Есть много тех, кто полностью отвергнет это кредо, что жизнь желательна сама по себе. Красивая женщина на балу, изысканно одетая и обладающая всем, что могло дать богатство, однажды заявила мне о своей вере — и, я думаю, искренне, — что ни один человек старше тридцати лет не был сознательно счастлив или не хотел бы жить, если бы не страх смерти. Не может быть даже удовольствия в созерцании своих детей, утверждала она, поскольку они живут в таком мире скорби. Спросив мнение в течение получаса у другой женщины, столь же красивой и обласканной судьбой, я обнаружил прямо противоположный вердикт. "Что касается меня, я могу правдиво сказать", — ответила она, — "что я наслаждаюсь каждым моментом, который живу". Разнообразие темперамента и физического состояния всегда будет давать нам эти крайности; но истина лежит между ними, и большинство людей вынесут много печалей и все же найдут жизнь сладкой.

И материнский поцелуй приветствует ребенка в мире, где добро преобладает так же, как и радость.

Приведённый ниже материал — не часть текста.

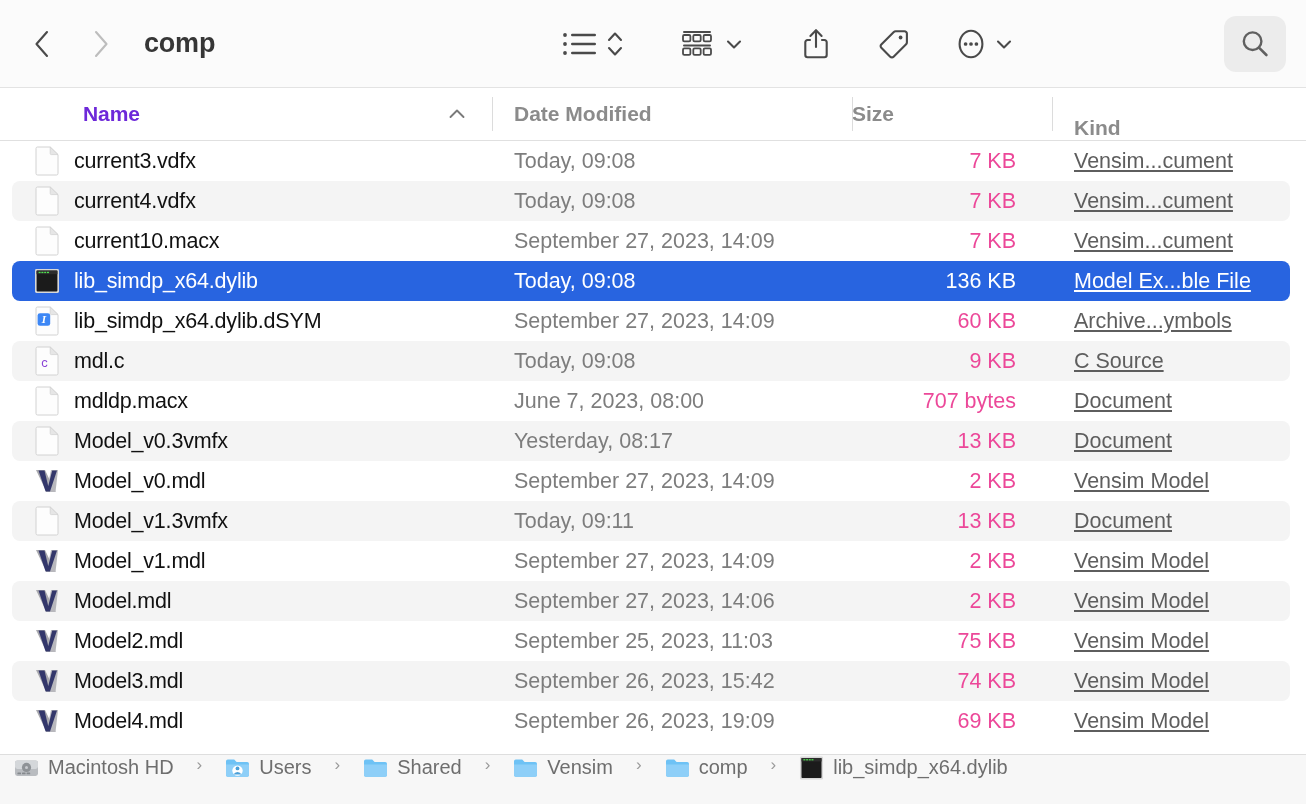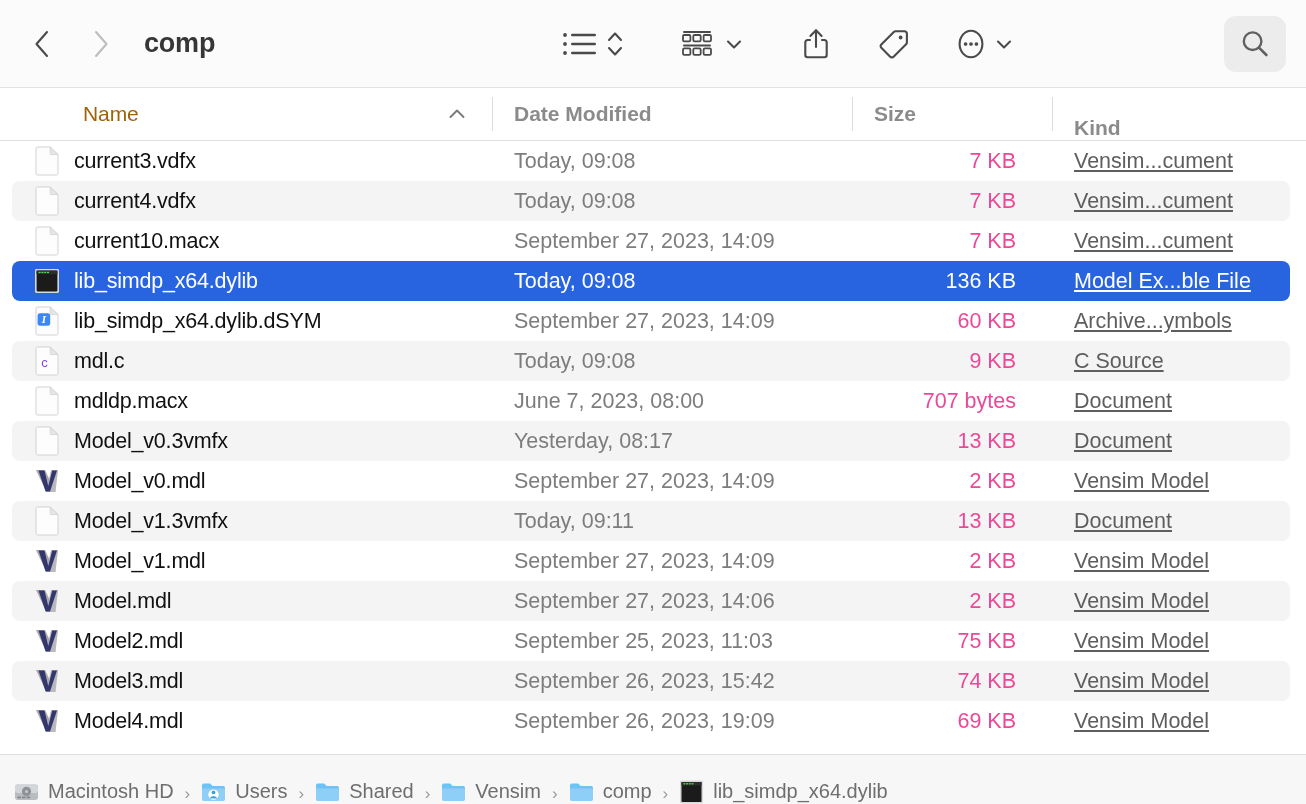"Name" .col-name .label { color: #a16207 -> #6d28d9; font-weight: normal -> bold }
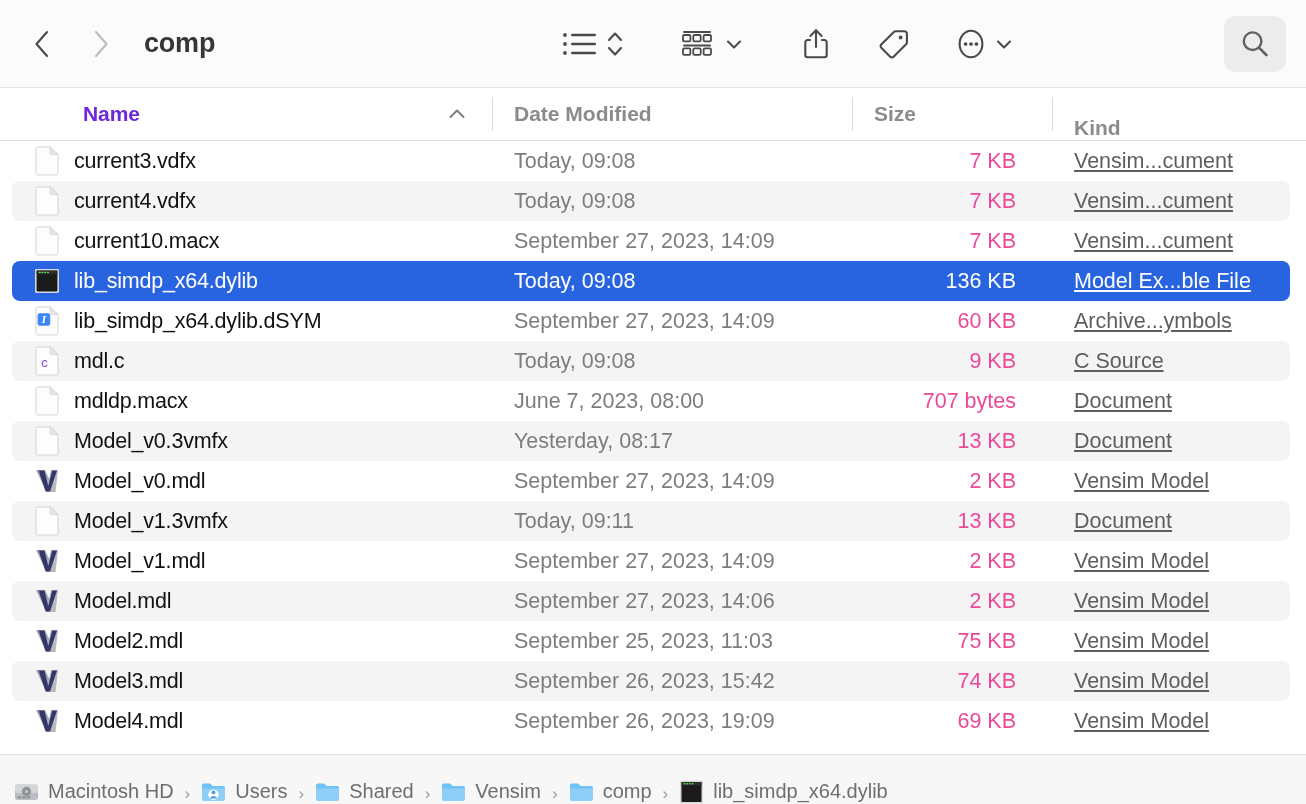"Size" .col-size { padding-left: 22px -> none }
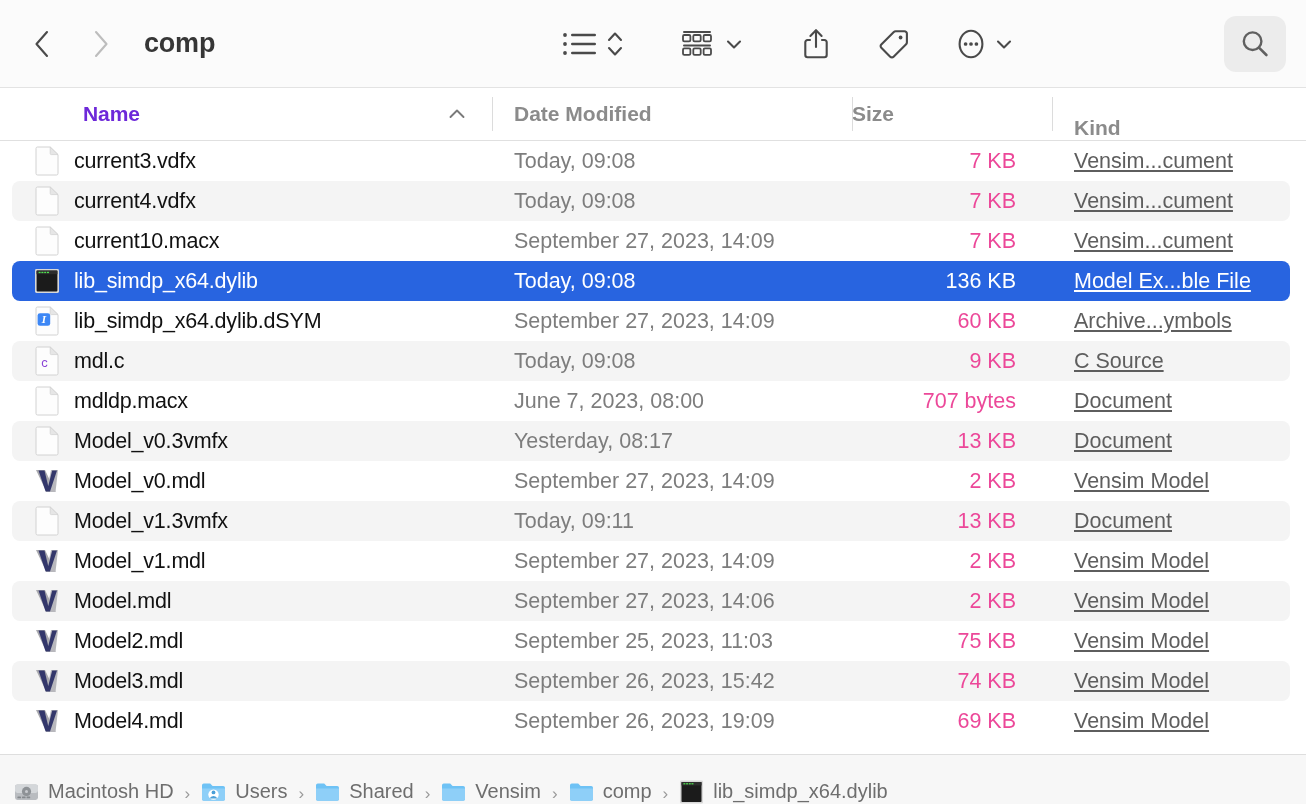"Macintosh HD" .path-bar { align-items: flex-end -> flex-start; gap: 0 -> 12px }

Какими отступниками мы должны быть в век, который отменил рабство в Америке и популяризировал правительства всей Европы, если мы сомневаемся, что тенденция человека — вверх! Как много того, что мир называет эгоизмом, — это лишь щедрость с узкими стенами, — слишком исключительная забота о том, чтобы содержать жену в роскоши или сделать своих детей богатыми! В аудитории грубых людей щедрое чувство всегда вызывает бурю аплодисментов. В суматохе войны обе стороны аплодируют героическому поступку. Мужественная женщина, которая в одиночку, с благотворительными целями, пересекала худшие части Нью-Йорка, сказала мне, что никогда не чувствовала страха, кроме как в одиночестве сельской местности; везде, где была толпа, она находила защитника.

Полицейский с большим опытом однажды говорил мне с восхищением о верности профессиональных воров друг другу и о рисках, на которые они шли ради женщин, которых любили; когда "Бристоль Билл" был арестован, сказал он, у взломщика был найден набор отмычек, не совсем законченных, с помощью которых он, безусловно, в течение двадцати четырех часов вытащил бы свою любовницу из тюрьмы. Паран-Дюшателе всегда находил остатки скромности среди падших женщин парижских больниц; а Мэйхью, среди лондонских изгоев, говорит, что он с каждым днем все лучше думает о человеческой природе. Даже среди политиков, которых в нашей американской манере принято поносить как главных грешников, зла меньше, чем добра.

В "Мемуарах" Уилберфорса есть рассказ о том, как он однажды спросил мистера Питта, заставил ли его долгий опыт работы премьер-министром думать хорошо или плохо о своих ближних. Мистер Питт ответил: "Хорошо"; и его преемник, лорд Мельбурн, на тот же вопрос ответил после небольшого размышления: "Мое мнение такое же, как у мистера Питта".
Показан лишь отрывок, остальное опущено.